Support for the TF32 type and the mixed precision

Dear OptiX Development Team,

I am writing to inquire about the planned support for the TF32 (TensorFloat32) data type within the next release of OptiX in the neural rendering routines (specifically, optixCoopVecMatMul and related functions). Currently, I observe that despite the availability of TF32 hardware support (Tensor Cores) and its ideal characteristics for deep learning - offering FP32 range with FP16-equivalent precision - the following input/output combinations are not natively supported in OptiX:

inputType inputInterpretation matrixElementType biasElementType outputType
FP32 TF32 FP32 FP32 FP32

The current reliance primarily on FLOAT16 is often insufficient for differential neural rendering (DNR) and inverse problems, where the narrow dynamic range of FP16 frequently leads to gradient underflow or unstable numerical results.

Are there plans to introduce native TF32 support for the input vector, bias, and matrix elements in the next release of OptiX? This feature would significantly enhance the numerical stability and performance of high-fidelity neural rendering applications.

Thank you for your consideration.

Hi @LowLevelKB,

That’s a good question.
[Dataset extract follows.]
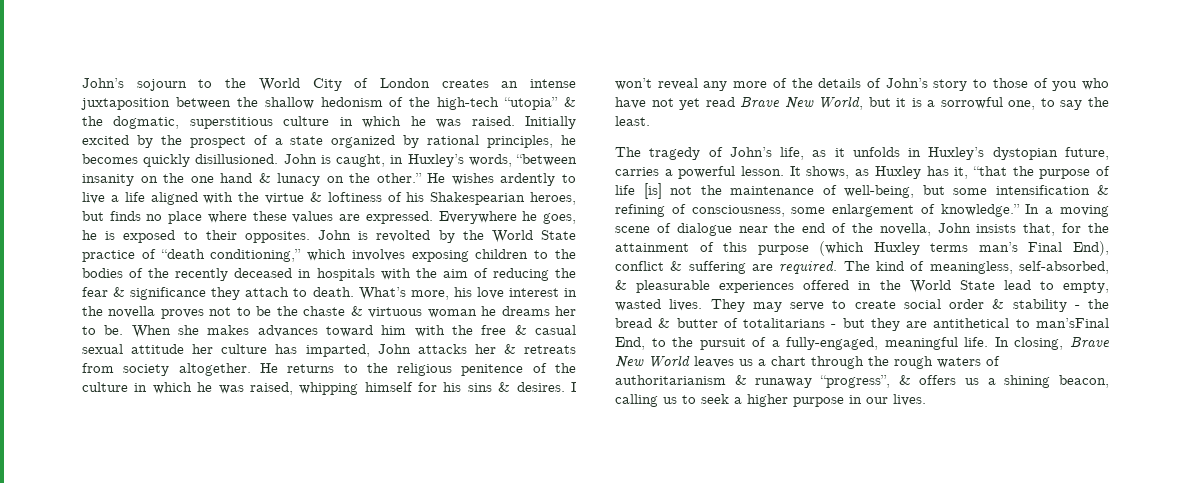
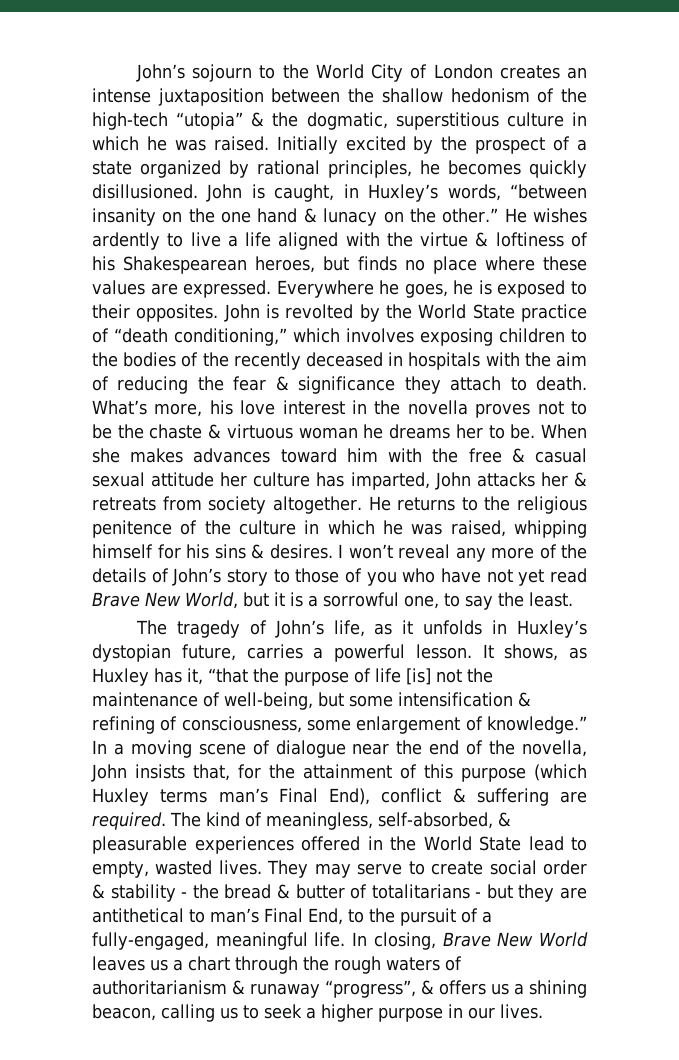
- He wishes ardently to live a life aligned with the virtue & loftiness of his Shakespearian heroes, but finds no place where these values are expressed.
+ He wishes ardently to live a life aligned with the virtue & loftiness of his Shakespearean heroes, but finds no place where these values are expressed.
- They may serve to create social order & stability - the bread & butter of totalitarians - but they are antithetical to man’sFinal End, to the pursuit of a fully-engaged, meaningful life.
+ They may serve to create social order & stability - the bread & butter of totalitarians - but they are antithetical to man’s Final End, to the pursuit of a fully-engaged, meaningful life.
I can’t comment on future support, but I can tell you that we will take your comment as a vote in favor of TF32 support in the cooperative vectors API, and I can tell you that the very next release of OptiX will not have TF32 support yet (which has no bearing on whether we support TF32 in the future).

Bear in mind that cooperative vectors APIs are cross platform, and are undergoing standards review, which might mean that it could take some time before we see support for new formats or types.


David.

Thank you for your answer. I will be looking forward. By the way, for now as the temporary workaround one can always split the rendering into the sequence of multiple optixLaunch calls (to obtain the new batch of the sorted hit primitives in the hit buffer) followed by the separate pure cuda kernels invocations responsible for “shading” where nvcuda::wmma is utilized in order to compute the output of the consecutive neural network layers loaded into the shared memory.